18/11/2019

La Luca Coscioni per l’utero in affitto. Non bastava l’eutanasia

Di nuovo l’utero in affitto. Di nuovo l’Associazione Luca Coscioni.

Accade in questi giorni, che l’associazione lancia sul suo sito internet una raccolta firme per mandare un appello al Parlamento, affinché legiferi sull’aberrante pratica dell’utero in affitto, chiamata anche Gpa, Gestazione per altri.

Come accade sempre, come anche quando viene chiesta l’eutanasia o il suicidio assistito, si fa riferimento a una non ben definita autodeterminazione, sottolineando quelli che per l’associazione sarebbero dei «problemi reali contro arbitrari proibizionismi».

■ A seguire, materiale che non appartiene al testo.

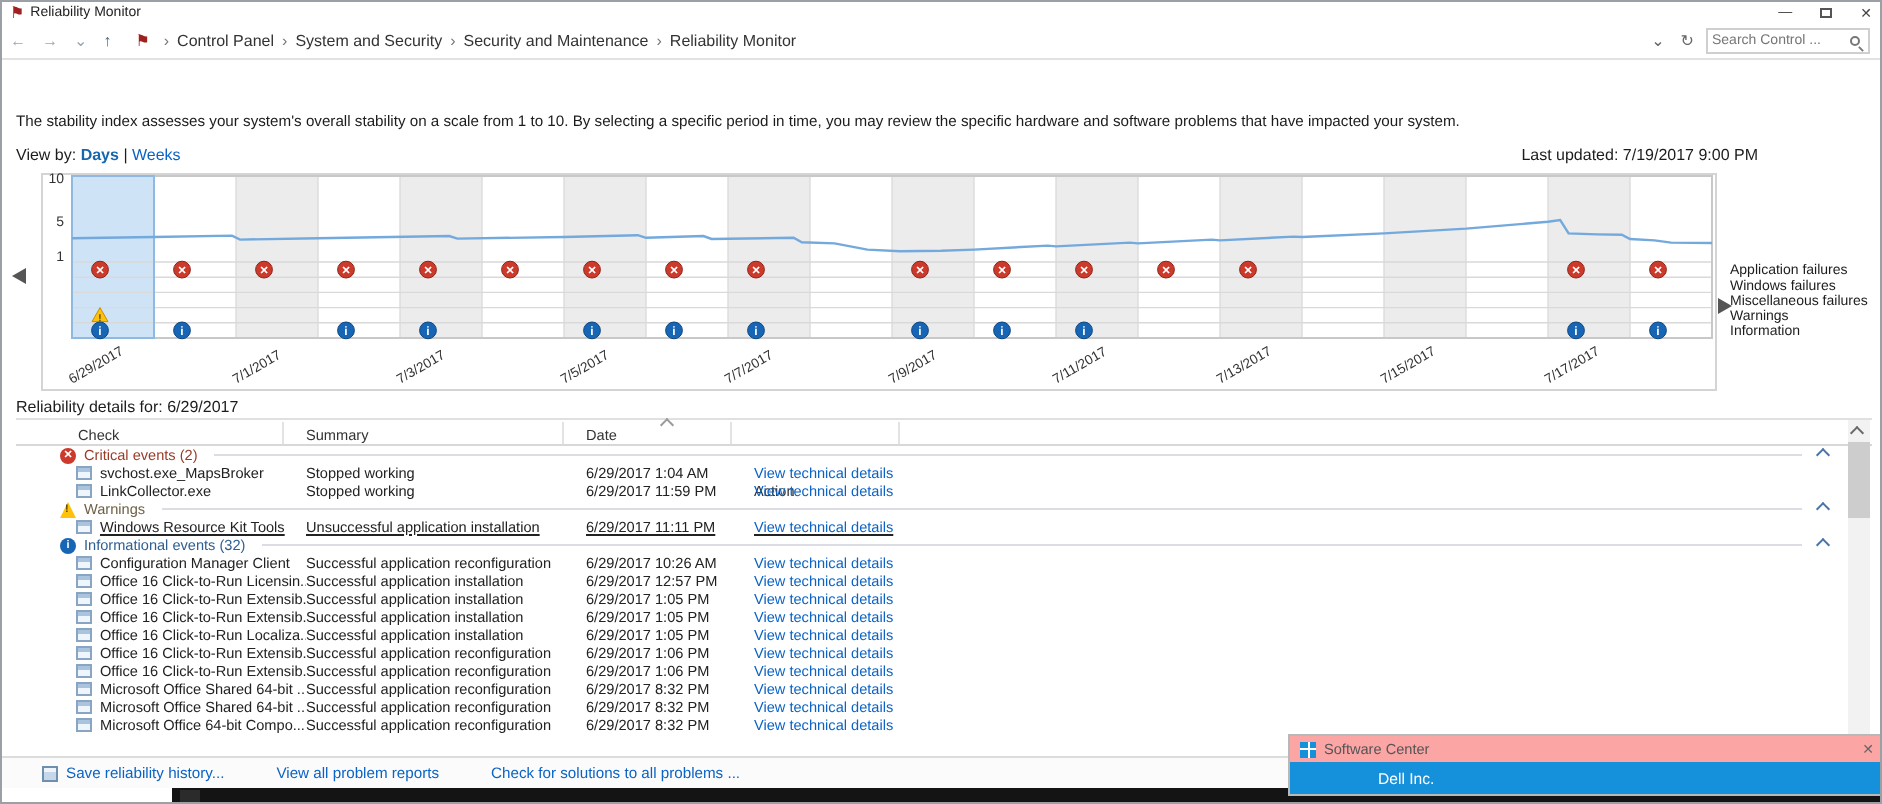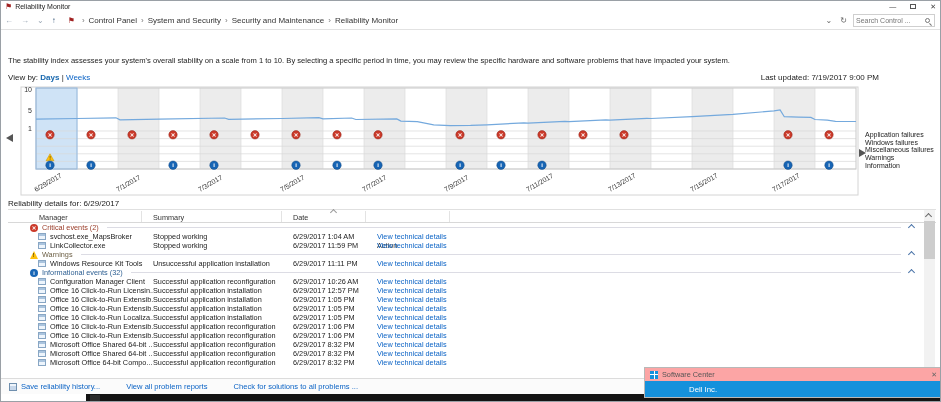--- a/index.html
+++ b/index.html
@@ -321,7 +321,7 @@
   <div class="dtitle">Reliability details for: 6/29/2017</div>
   <div class="table">
     <div class="thead">
-        <span class="th" style="left: 31px;">Manager</span>
+        <span class="th" style="left: 31px;">Check</span>
         <span class="thdiv" style="left: 133px;"></span>
         <span class="th" style="left: 145px;">Summary</span>
         <span class="thdiv" style="left: 273px;"></span>

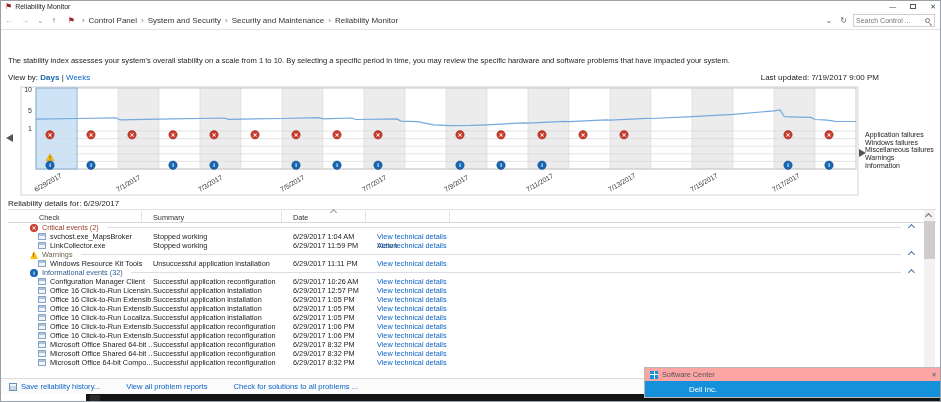--- a/index.html
+++ b/index.html
@@ -360,7 +360,7 @@
           <span class="grule"></span>
           <span class="gchev"></span>
         </div>
-        <div class="trow" style="padding-left: 30px;">
+        <div class="trow" style="padding-left: 30px; text-decoration: underline;">
           <span class="appicon"></span>
           <span class="src">Windows Resource Kit Tools</span>
           <span class="sum">Unsuccessful application installation</span>

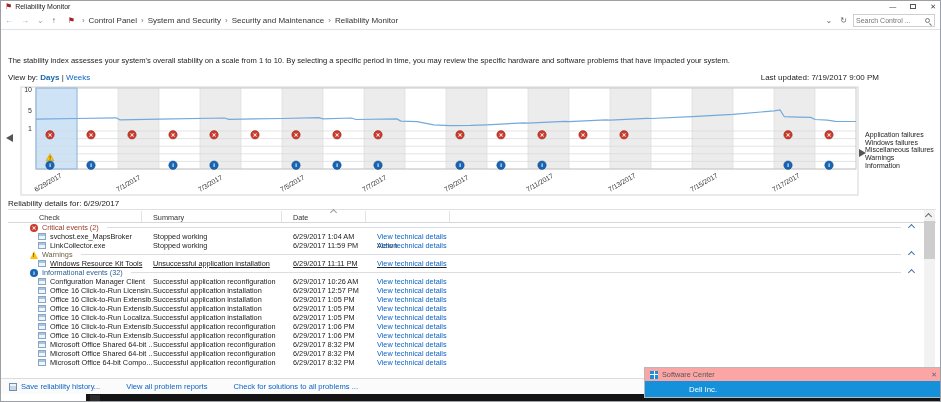--- a/index.html
+++ b/index.html
@@ -64,7 +64,7 @@
   .vscroll .thumb{position:absolute;left:0;top:11px;width:11px;height:38px;background:#cdcdcd;}
 
   
-  .footer{position:absolute;left:0;top:377px;width:100%;height:16px;background:#fbfbfb;border-top:1px solid #dcdcdc;display:flex;align-items:center;font-size:7.6px;gap:26px;padding-left:8px;}
+  .footer{position:absolute;left:0;top:377px;width:100%;height:16px;background:#fbfbfb;border-top:1px solid #dcdcdc;display:flex;align-items:center;font-size:7.6px;gap:26px;padding-left:20px;}
   .flink{color:var(--link);display:flex;align-items:center;gap:4px;}
   .saveicon{width:8px;height:8px;background:#c7d7ea;border:1px solid #6f8fae;box-shadow:inset 0 2px 0 #eef4fb;}
 

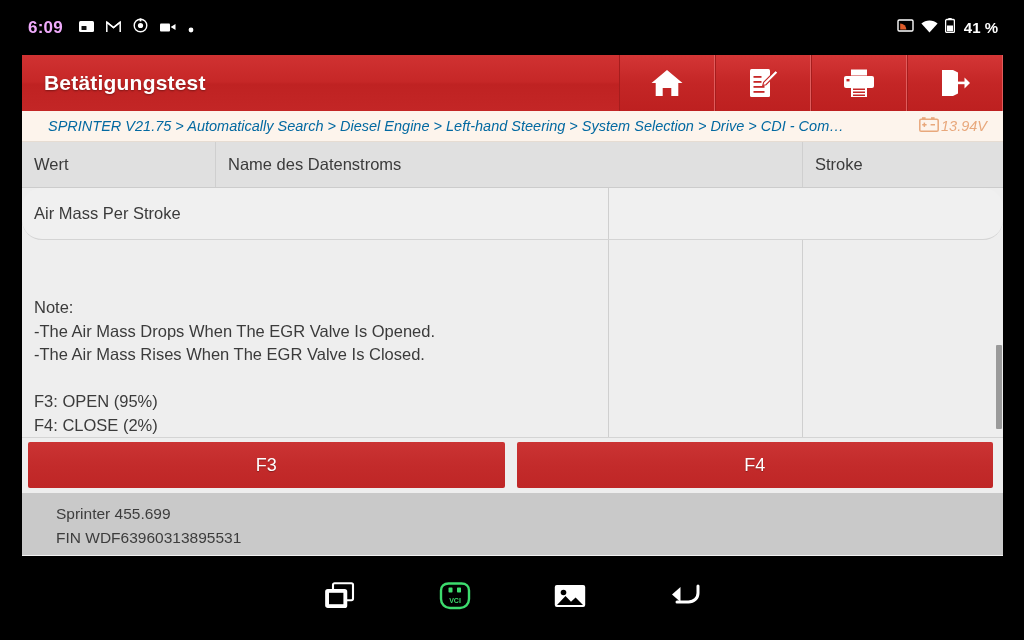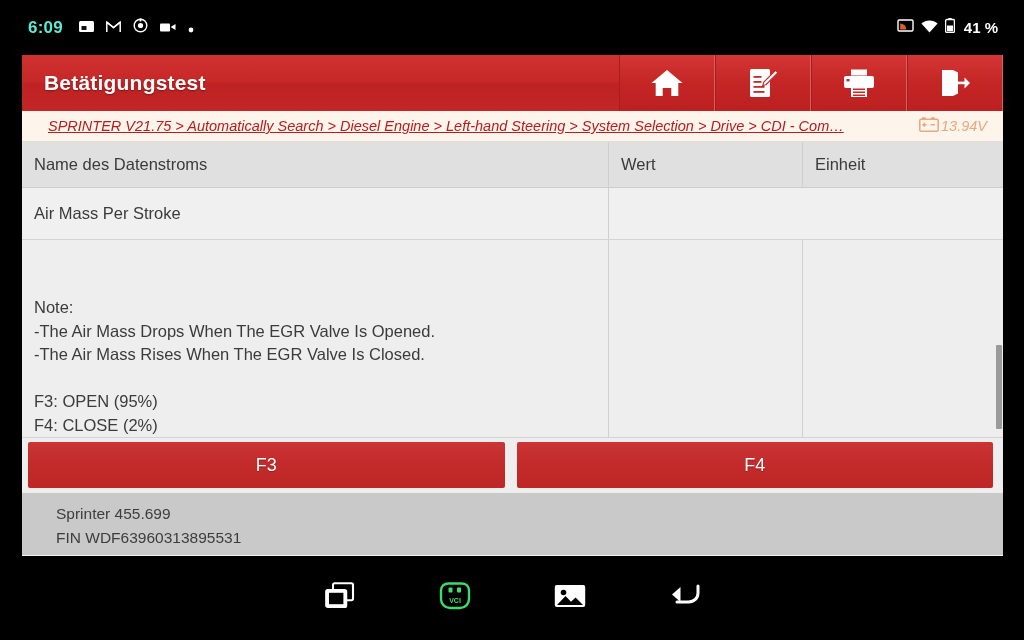--- a/index.html
+++ b/index.html
@@ -27,7 +27,7 @@
     padding: 0 26px 0 28px;
   }
   .sb-clock {
-    color: #5eead4;
+    color: #f0abfc;
     font-size: 17px;
     font-weight: bold;
     letter-spacing: 0.2px;

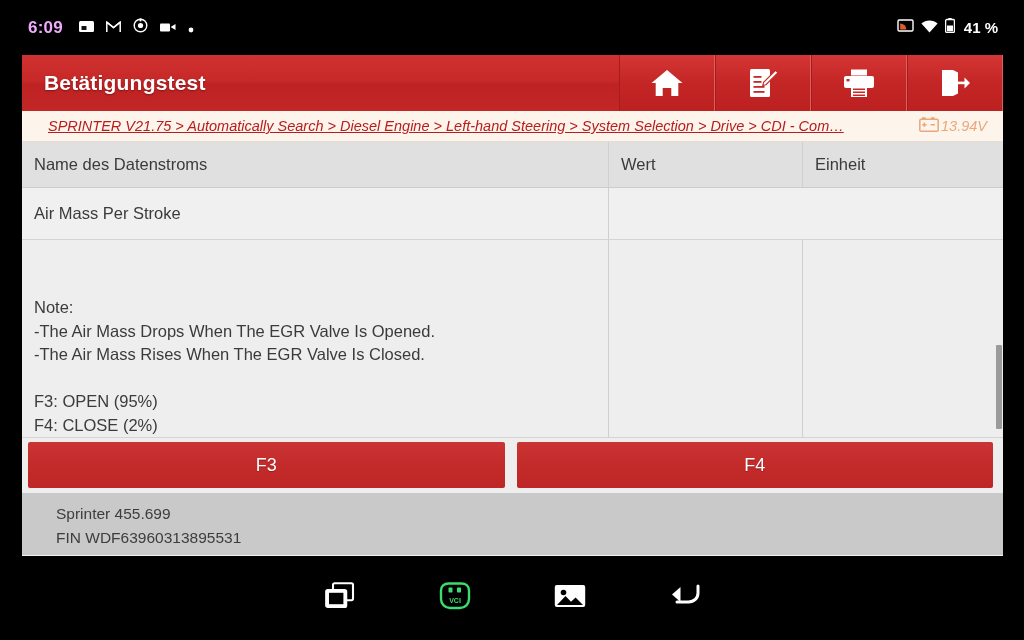--- a/index.html
+++ b/index.html
@@ -111,13 +111,12 @@
     overflow: hidden;
   }
   .bc-path {
-    color: #b91c1c;
+    color: #0369a1;
     font-size: 14.5px;
     font-style: italic;
     white-space: nowrap;
     overflow: hidden;
     flex: 1;
-    text-decoration: underline;
   }
   .bc-volt {
     display: flex;

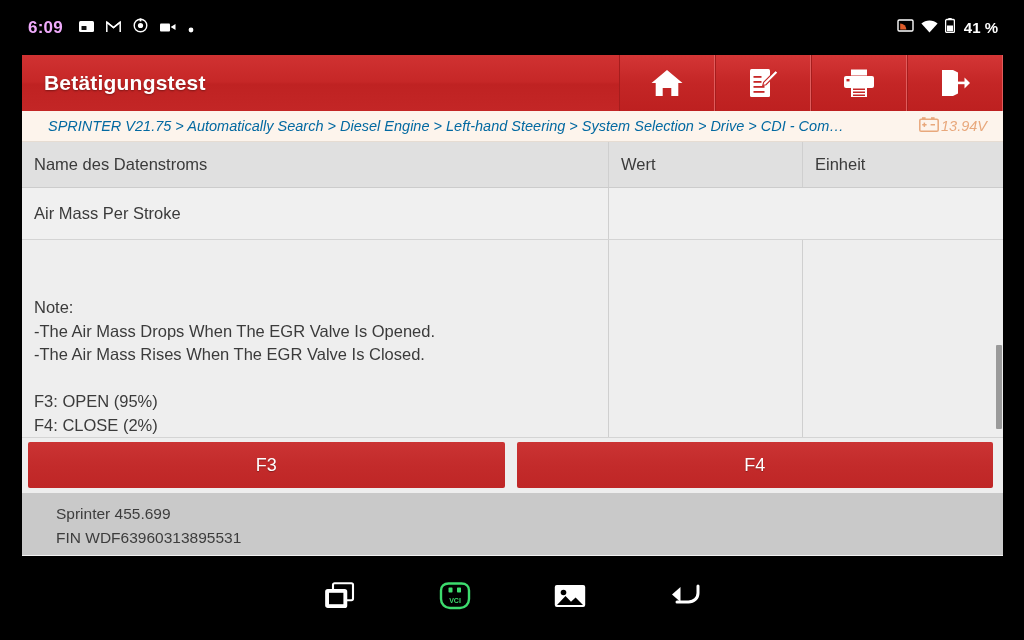--- a/index.html
+++ b/index.html
@@ -388,8 +388,8 @@
   <div class="table-wrap">
 
     <div class="trow thead">
+      <div class="cell c-val">Wert</div>
       <div class="cell c-name">Name des Datenstroms</div>
-      <div class="cell c-val">Wert</div>
       <div class="cell c-unit">Einheit</div>
     </div>
 

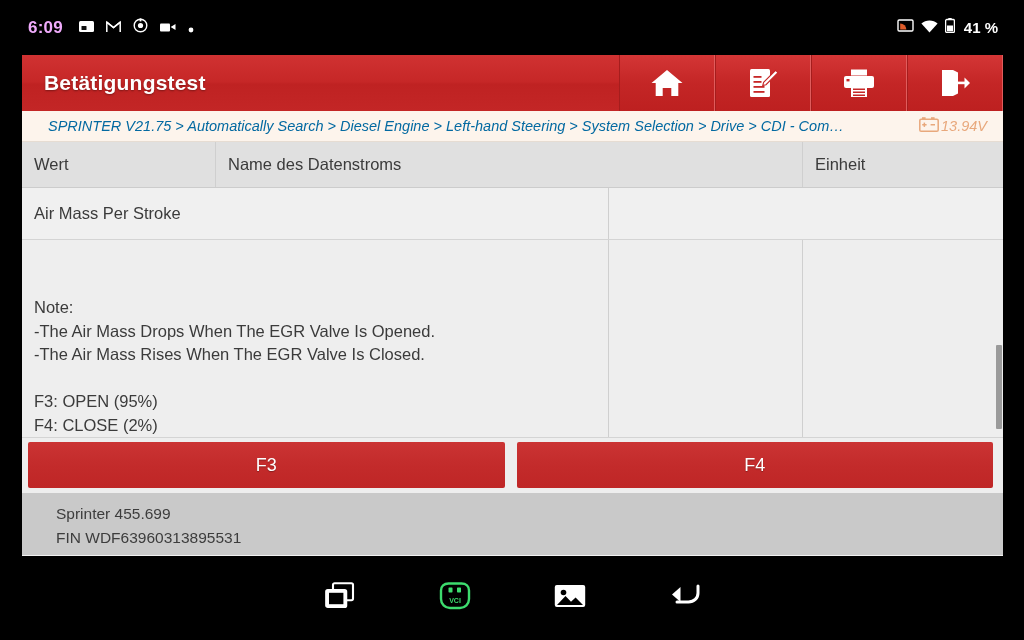--- a/index.html
+++ b/index.html
@@ -390,7 +390,7 @@
     <div class="trow thead">
       <div class="cell c-val">Wert</div>
       <div class="cell c-name">Name des Datenstroms</div>
-      <div class="cell c-unit">Einheit</div>
+      <div class="cell c-unit">Stroke</div>
     </div>
 
     <div class="trow tbody-row">

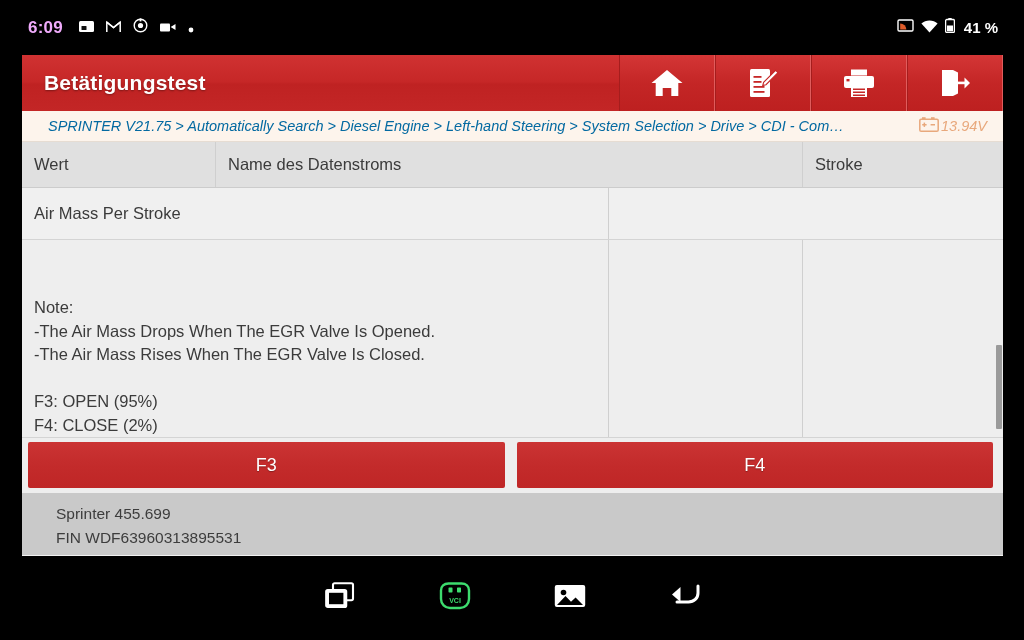--- a/index.html
+++ b/index.html
@@ -148,6 +148,7 @@
     background: #f0f0f0;
     height: 52px;
     border-bottom: 1px solid #d4d4d4;
+    border-radius: 20px;
   }
   .note-row {
     background: #eeeeee;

Dopo le proposte presentate lo scorso giugno proprio dall’Associazione Luca Coscioni insieme con Ufficio Nuovi diritti della Cgil – dettaglio che creò non poco scalpore anche tra tante femministe italiane contrarie a questa pratica – arriva adesso questa raccolta firme. Un appello che, tra l’altro, viene presentato con la pubblicità dove una donna afferma «ho tutto per avere un figlio tranne l’utero», senza però pensare e quindi sottolineare al fatto che, oggi nel mondo, tantissime donne hanno il problema opposto: ovvero non hanno niente, soprattutto non hanno soldi, ma hanno solo l’utero, che mettono in vendita diventando delle vere e proprio schiave dell’era moderna.

L’associazione, inoltre, afferma chiaramente nella sua petizione di voler far dimenticare «l’espressione “utero in affitto”» e come già in passato si associa a questa pratica il termine di “solidale”, volendo utopisticamente escludere dalla proposta di legge «qualsiasi tipo di commercializzazione e/o sfruttamento del corpo femminile e dei minori». Ma anche in questo caso si guarda solo ad un aspetto dell’utero in affitto, quello edulcorato come “diritto” delle donne, ma non si guardano invece i diritti dei bambini a non essere strappato dal grembo materno appena nato, oppure il rischio – già sottolineato più volte – che le donne che affittano il proprio utero possano ripensarci e voler tenere il proprio bambino, così come il rischio – sempre concreto – che la nascita di un bambino malato possa creare un circolo vizioso e drammatico dove nessuno si voglia prendere cura del nascituro.